To be clear, the “digital transformation” we are talking about, would aim to do more than optimizing efficiencies, operational costs or competitive differentiation. It would mean reshaping every aspect of the organization model to serve the customer and/or public, by fundamentally rethinking the business one is in.

Setting aside the numerous technical challenges and hurdles posed by a digital transformation, galleries, libraries and museums have one woefully under-exploited, yet clear, asset: they are resting on an almost inexhaustible supply of potential stories and content, which is akin to sitting on a goldmine.  This fact alone is potentially their ace-in-the-hole for attracting support. Realizing the wealth of one’s own collection through redeploying it into consumable engaging experiences in a hundred different ways, will put the mission in motion. Digital transformation may seem daunting, but when viewed in this light, it may well be essential to delivering on the mission of the organization.
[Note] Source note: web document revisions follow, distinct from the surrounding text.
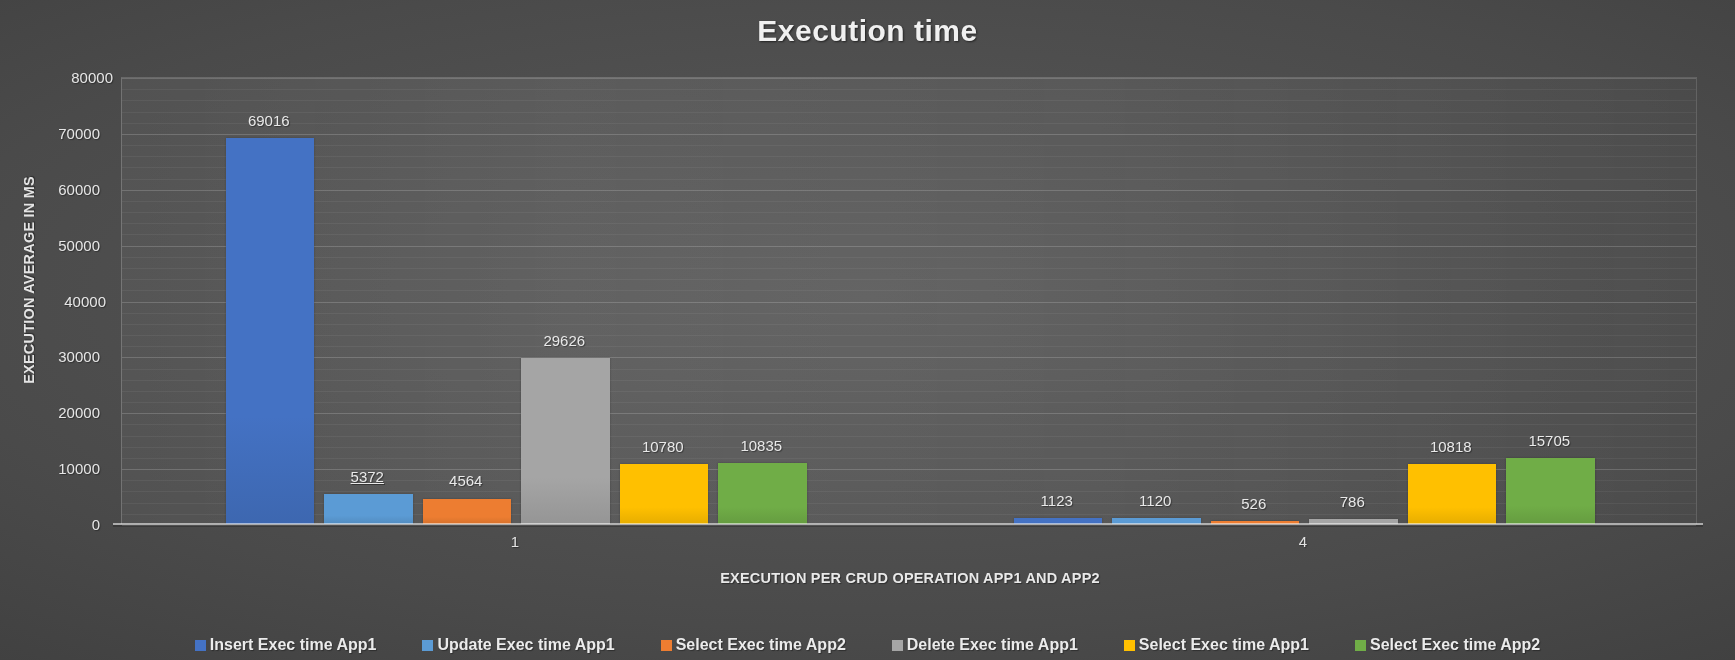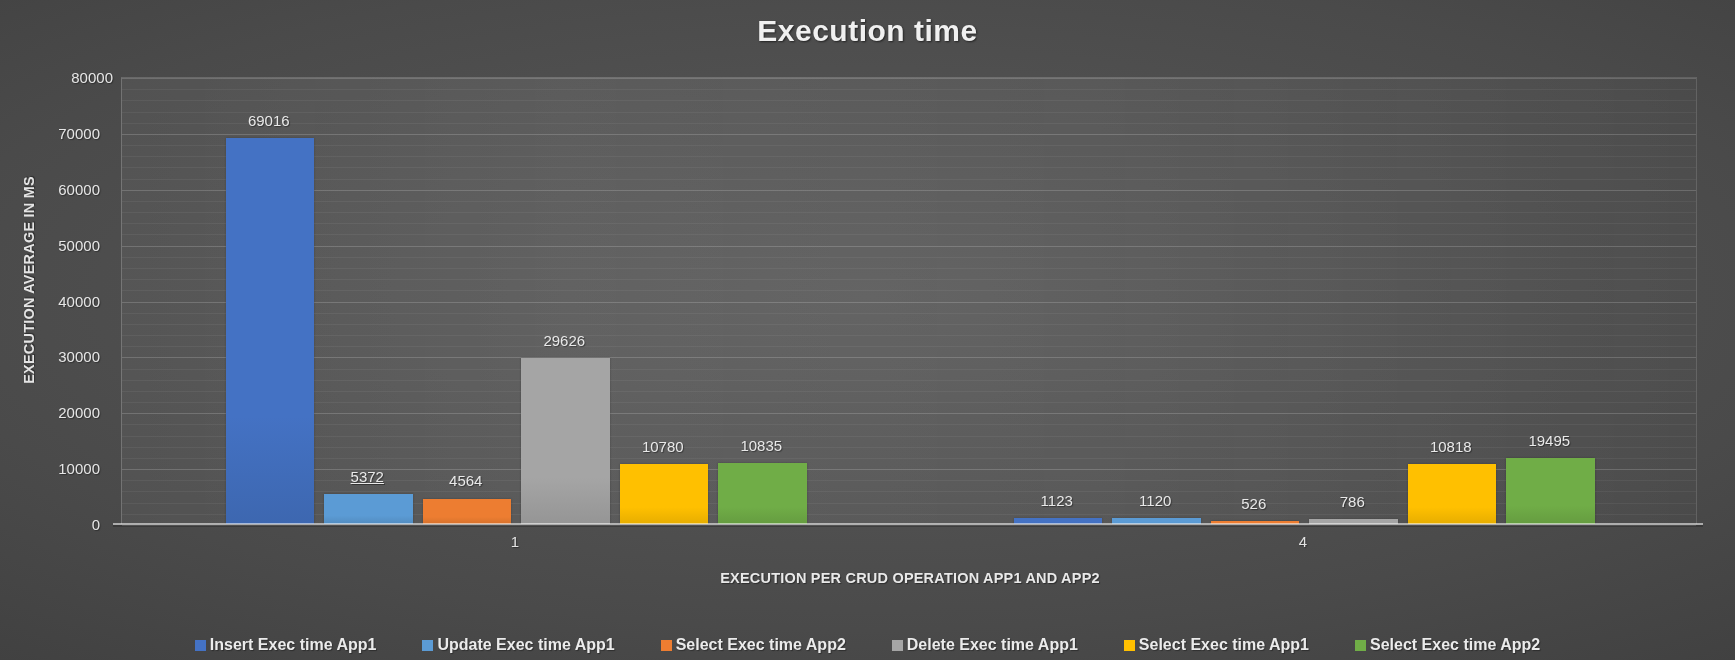--- a/index.html
+++ b/index.html
@@ -262,7 +262,7 @@
       <div class="y-tick-wrap" style="top: 468.125px;">10000</div>
       <div class="y-tick-wrap" style="top: 412.25px;">20000</div>
       <div class="y-tick-wrap" style="top: 356.375px;">30000</div>
-      <div class="y-tick-wrap" style="top: 300.5px;">40000</div>
+      <div class="y-tick-wrap" style="top: 300.5px; margin-left: 6px;">40000</div>
       <div class="y-tick-wrap" style="top: 244.625px;">50000</div>
       <div class="y-tick-wrap" style="top: 188.75px;">60000</div>
       <div class="y-tick-wrap" style="top: 132.875px;">70000</div>

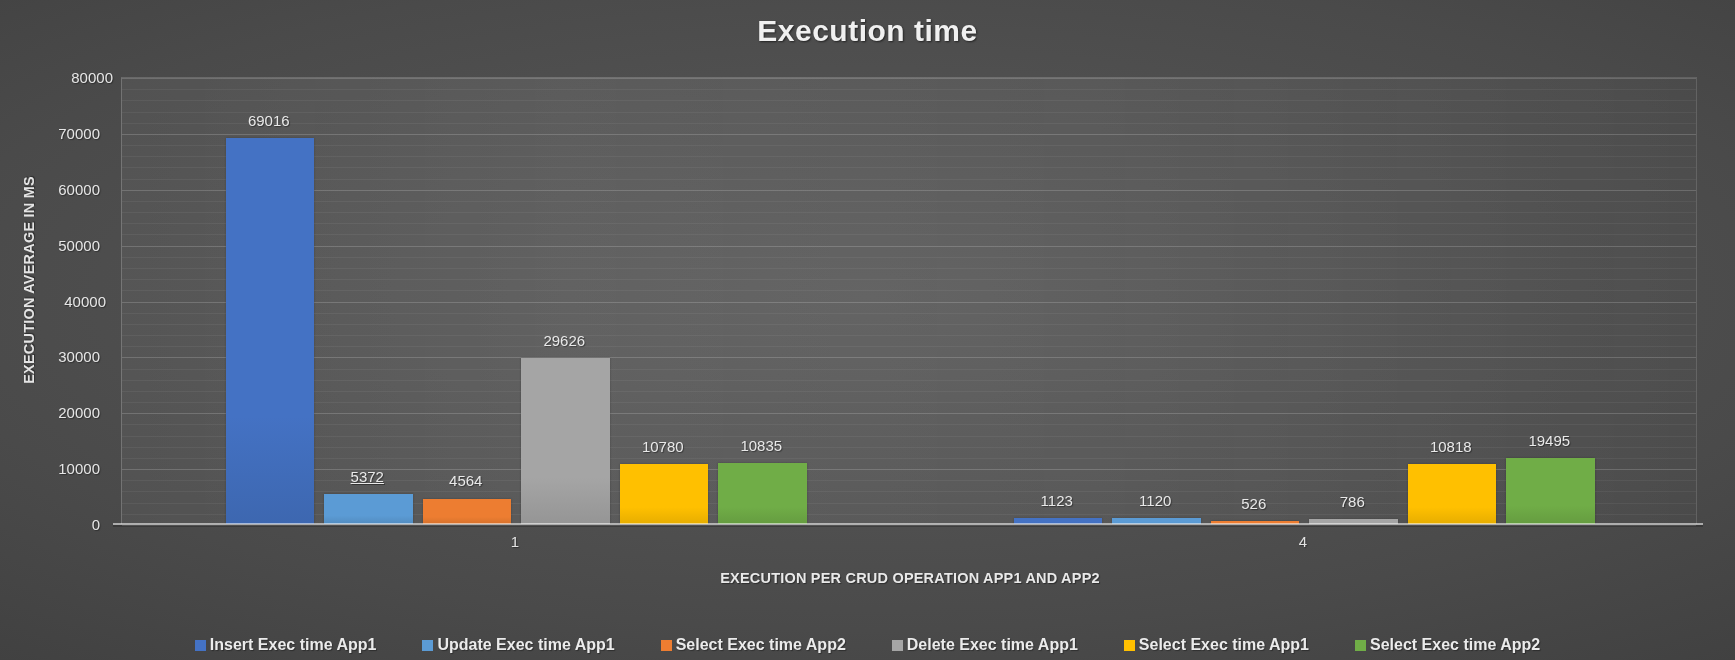--- a/index.html
+++ b/index.html
@@ -315,7 +315,7 @@
     <div class="bar-label" style="left: 1253.75px; top: 495.061px;">526</div>
     <div class="bar-label" style="left: 1352.25px; top: 492.563px;">786</div>
     <div class="bar-label" style="left: 1450.75px; top: 437.554px;">10818</div>
-    <div class="bar-label" style="left: 1549.25px; top: 432.358px;">19495</div>
+    <div class="bar-label" style="left: 1549.25px; top: 432.358px;">15705</div>
     <div class="cat-label" style="left: 1303px;">4</div>
   </div>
A museum’s brand, for instance, is not, a mishmash of name, logo, semi-realized architectural grandeur, video assets or social profile. While these help maintain and promote the image of the institution, they relate only minimally to the of “why” of the organization. The brand, on the other hand is what correlates, above all else, to the core of the mission. In most cases, that mission is fundamentally to educate and connect people with culture and history, by either addressing and interpreting key social issues, to transforming how we see the future, and how such organizations help facilitate/broker this connection. But, whatever it is, interaction is key. Without it, museums and the likes have no reasons to be. They must pursue strategies that help maximize interaction, in all its forms, and maintain an agnostic posture about the methodology to accomplish this interaction. 

Museums, galleries, archives and libraries are, in one form or another, the most reliable repositories of nearly all human stories. It is incumbent on them to provide the in situ AND innovative digital interactions platforms to ensure these stories are told and that the broadest possible public can meaningfully interact with them. Digital transformation should actually be transformative, and not just remain an adjunct ingredient to an outmoded and limiting operational model.